The paper’s Yoaz Hendel, who was the prime minister’s adviser during the 2011 strike and is married to a doctor, brings a bit of fire and brimstone to the debate, writing that it’s time for the state to pay up, since none of the other promises made after the strike have come through. “Two years later, what is left of the agreement is the financial grants. The shortage of doctors does not allow for vacation days as was planned, the pressure does not allow for defined hours, and public health still suffers from a lack of manpower. If they cut the grants nothing will be left of the agreement.”
In other domestic news, Haaretz reports that the Supreme Court rejected an appeal for Israelis to be able to list “Israeli” (and not “Jewish” or “Arab”) as their nationality on the national ID card. The court ruled that there is no such thing as a unique “Israeli” people, the paper reports, upholding a previous ruling in which district judge Noam Sohlberg, now on the Supreme Court, ruled that “the requested declaration has a public, ideological, social, historic and political character – but not a legal one.

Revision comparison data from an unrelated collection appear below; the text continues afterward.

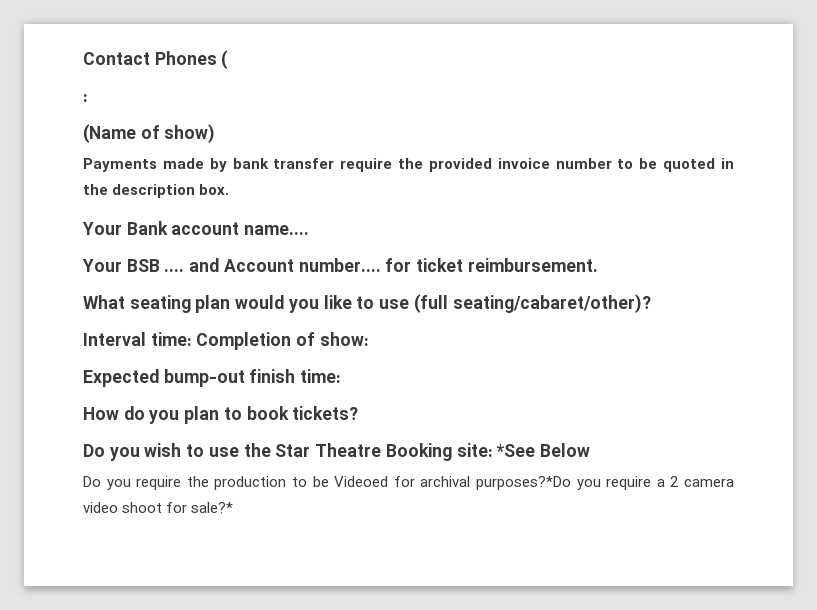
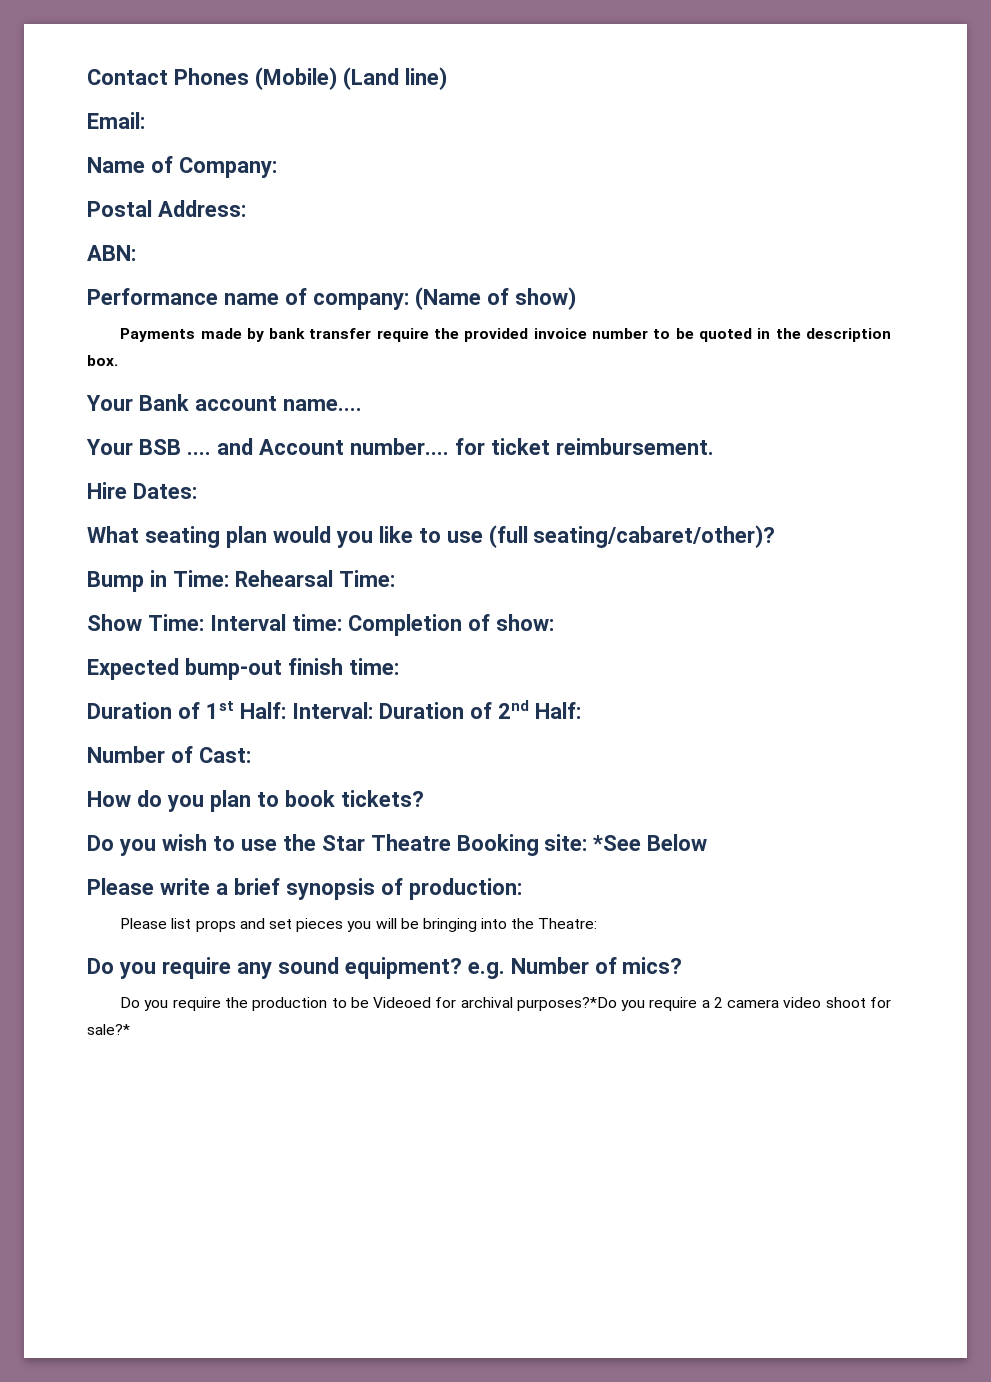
- Contact Phones (
- :
- (Name of show)
+ Contact Phones (Mobile) (Land line)
+ Email:
+ Name of Company:
+ Postal Address:
+ ABN:
+ Performance name of company: (Name of show)
+ Hire Dates:
- Interval time: Completion of show:
+ Bump in Time: Rehearsal Time:
+ Show Time: Interval time: Completion of show:
+ Duration of 1st Half: Interval: Duration of 2nd Half:
+ Number of Cast:
+ Please write a brief synopsis of production:
+ Please list props and set pieces you will be bringing into the Theatre:
+ Do you require any sound equipment? e.g. Number of mics?

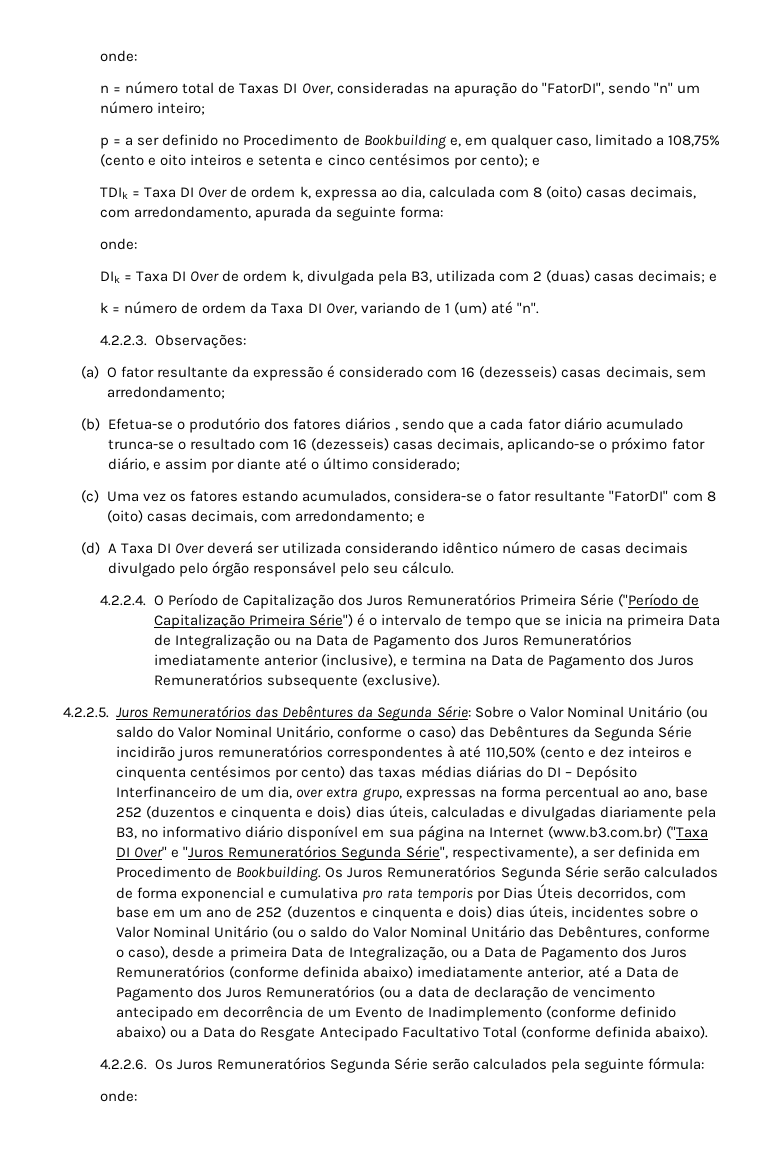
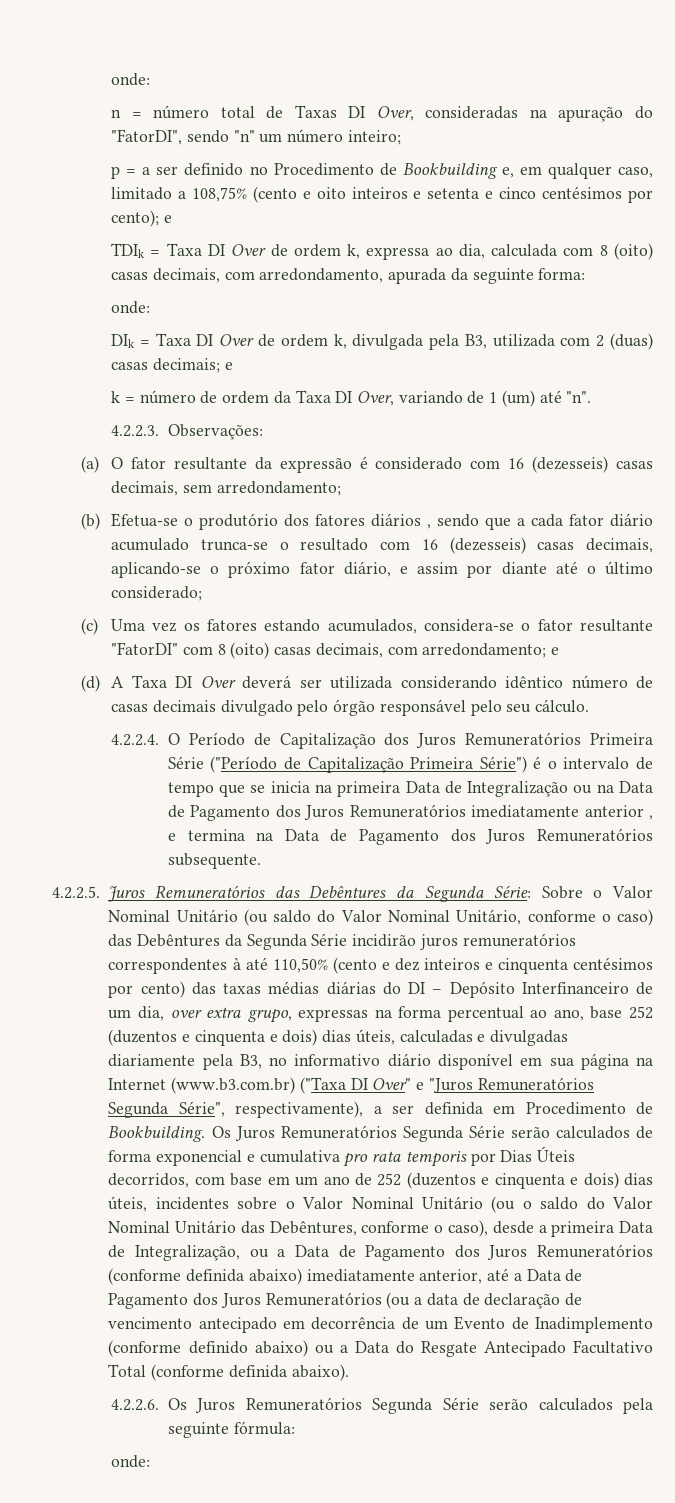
- 4.2.2.4. O Período de Capitalização dos Juros Remuneratórios Primeira Série ("Período de Capitalização Primeira Série") é o intervalo de tempo que se inicia na primeira Data de Integralização ou na Data de Pagamento dos Juros Remuneratórios imediatamente anterior (inclusive), e termina na Data de Pagamento dos Juros Remuneratórios subsequente (exclusive).
+ 4.2.2.4. O Período de Capitalização dos Juros Remuneratórios Primeira Série ("Período de Capitalização Primeira Série") é o intervalo de tempo que se inicia na primeira Data de Integralização ou na Data de Pagamento dos Juros Remuneratórios imediatamente anterior , e termina na Data de Pagamento dos Juros Remuneratórios subsequente.

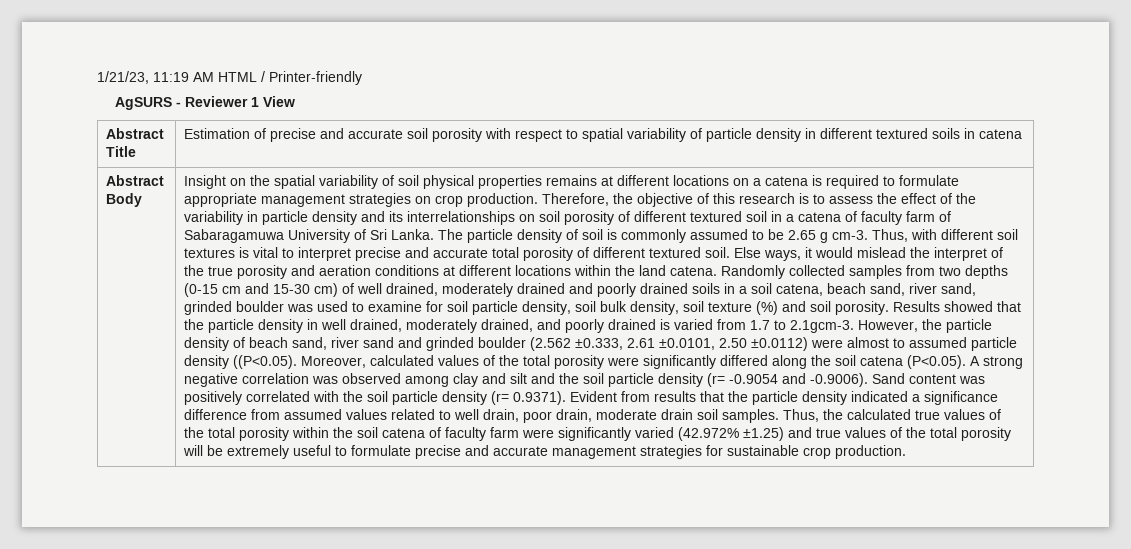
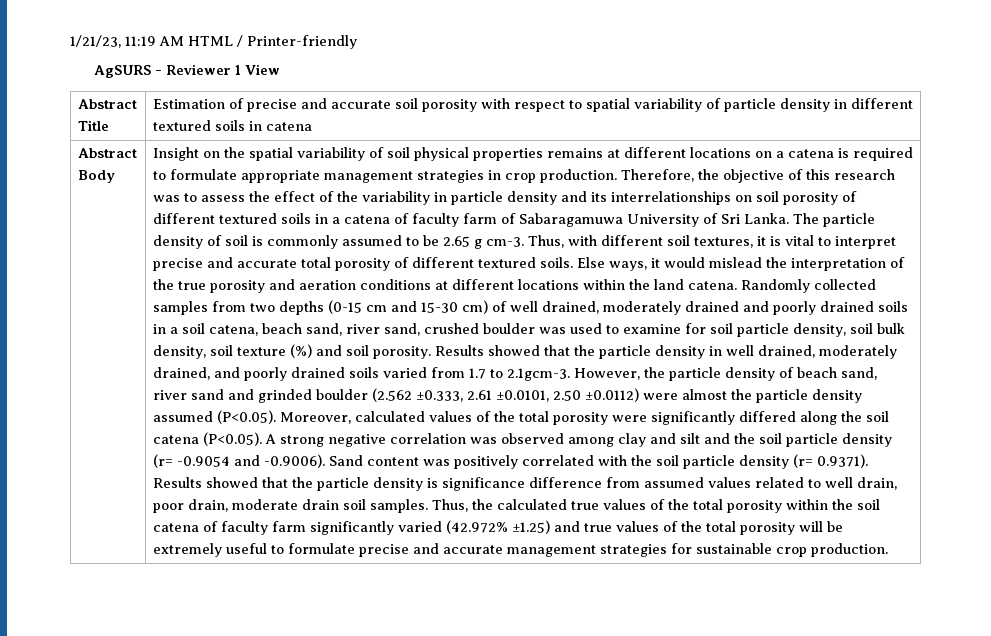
- Insight on the spatial variability of soil physical properties remains at different locations on a catena is required to formulate appropriate management strategies on crop production.
+ Insight on the spatial variability of soil physical properties remains at different locations on a catena is required to formulate appropriate management strategies in crop production.
- Therefore, the objective of this research is to assess the effect of the variability in particle density and its interrelationships on soil porosity of different textured soil in a catena of faculty farm of Sabaragamuwa University of Sri Lanka.
+ Therefore, the objective of this research was to assess the effect of the variability in particle density and its interrelationships on soil porosity of different textured soils in a catena of faculty farm of Sabaragamuwa University of Sri Lanka.
- Thus, with different soil textures is vital to interpret precise and accurate total porosity of different textured soil.
+ Thus, with different soil textures, it is vital to interpret precise and accurate total porosity of different textured soils.
- Else ways, it would mislead the interpret of the true porosity and aeration conditions at different locations within the land catena.
+ Else ways, it would mislead the interpretation of the true porosity and aeration conditions at different locations within the land catena.
- Randomly collected samples from two depths (0-15 cm and 15-30 cm) of well drained, moderately drained and poorly drained soils in a soil catena, beach sand, river sand, grinded boulder was used to examine for soil particle density, soil bulk density, soil texture (%) and soil porosity.
+ Randomly collected samples from two depths (0-15 cm and 15-30 cm) of well drained, moderately drained and poorly drained soils in a soil catena, beach sand, river sand, crushed boulder was used to examine for soil particle density, soil bulk density, soil texture (%) and soil porosity.
- Results showed that the particle density in well drained, moderately drained, and poorly drained is varied from 1.7 to 2.1gcm-3. However, the particle density of beach sand, river sand and grinded boulder (2.562 ±0.333, 2.61 ±0.0101, 2.50 ±0.0112) were almost to assumed particle density ((P<0.05). Moreover, calculated values of the total porosity were significantly differed along the soil catena (P<0.05). A strong negative correlation was observed among clay and silt and the soil particle density (r= -0.9054 and -0.9006). Sand content was positively correlated with the soil particle density (r= 0.9371). Evident from results that the particle density indicated a significance difference from assumed values related to well drain, poor drain, moderate drain soil samples.
+ Results showed that the particle density in well drained, moderately drained, and poorly drained soils varied from 1.7 to 2.1gcm-3. However, the particle density of beach sand, river sand and grinded boulder (2.562 ±0.333, 2.61 ±0.0101, 2.50 ±0.0112) were almost the particle density assumed (P<0.05). Moreover, calculated values of the total porosity were significantly differed along the soil catena (P<0.05). A strong negative correlation was observed among clay and silt and the soil particle density (r= -0.9054 and -0.9006). Sand content was positively correlated with the soil particle density (r= 0.9371). Results showed that the particle density is significance difference from assumed values related to well drain, poor drain, moderate drain soil samples.
- Thus, the calculated true values of the total porosity within the soil catena of faculty farm were significantly varied (42.972% ±1.25) and true values of the total porosity will be extremely useful to formulate precise and accurate management strategies for sustainable crop production.
+ Thus, the calculated true values of the total porosity within the soil catena of faculty farm significantly varied (42.972% ±1.25) and true values of the total porosity will be extremely useful to formulate precise and accurate management strategies for sustainable crop production.

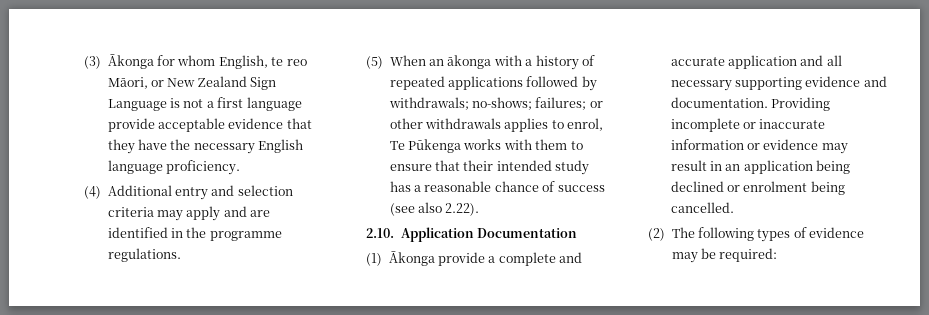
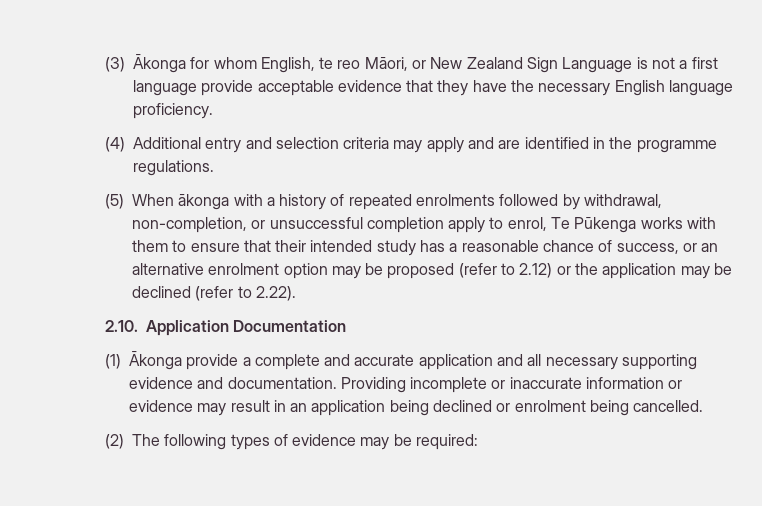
- (5) When an ākonga with a history of repeated applications followed by withdrawals; no-shows; failures; or other withdrawals applies to enrol, Te Pūkenga works with them to ensure that their intended study has a reasonable chance of success (see also 2.22).
+ (5) When ākonga with a history of repeated enrolments followed by withdrawal, non-completion, or unsuccessful completion apply to enrol, Te Pūkenga works with them to ensure that their intended study has a reasonable chance of success, or an alternative enrolment option may be proposed (refer to 2.12) or the application may be declined (refer to 2.22).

This isn’t a technical issue of registration in the Population Registry, but a request that the court determine that in the State of Israel a new peoplehood has been formed, common to all its residents and citizens, called ‘Israeli.’ This issue is a national-political-social question and it is not the court’s place to decide it.”
In Maariv’s op-ed page, Yael Paz-Maor brings profound and prosaic together and laments the fact that Israel’s prime minister is so obsessed with Iran’s nuclear weapons that he seems to be ignoring the many burning issues at home.
“The prime minister does not deal with the burning issues of the country, and if you asked him he would say nothing burns like the Iranian nuclear program. But us, the citizens who live here and raise kids here, know that’s not correct… A total generation of young people, good, vibrant and social, think, correctly, that there is no economic future here.”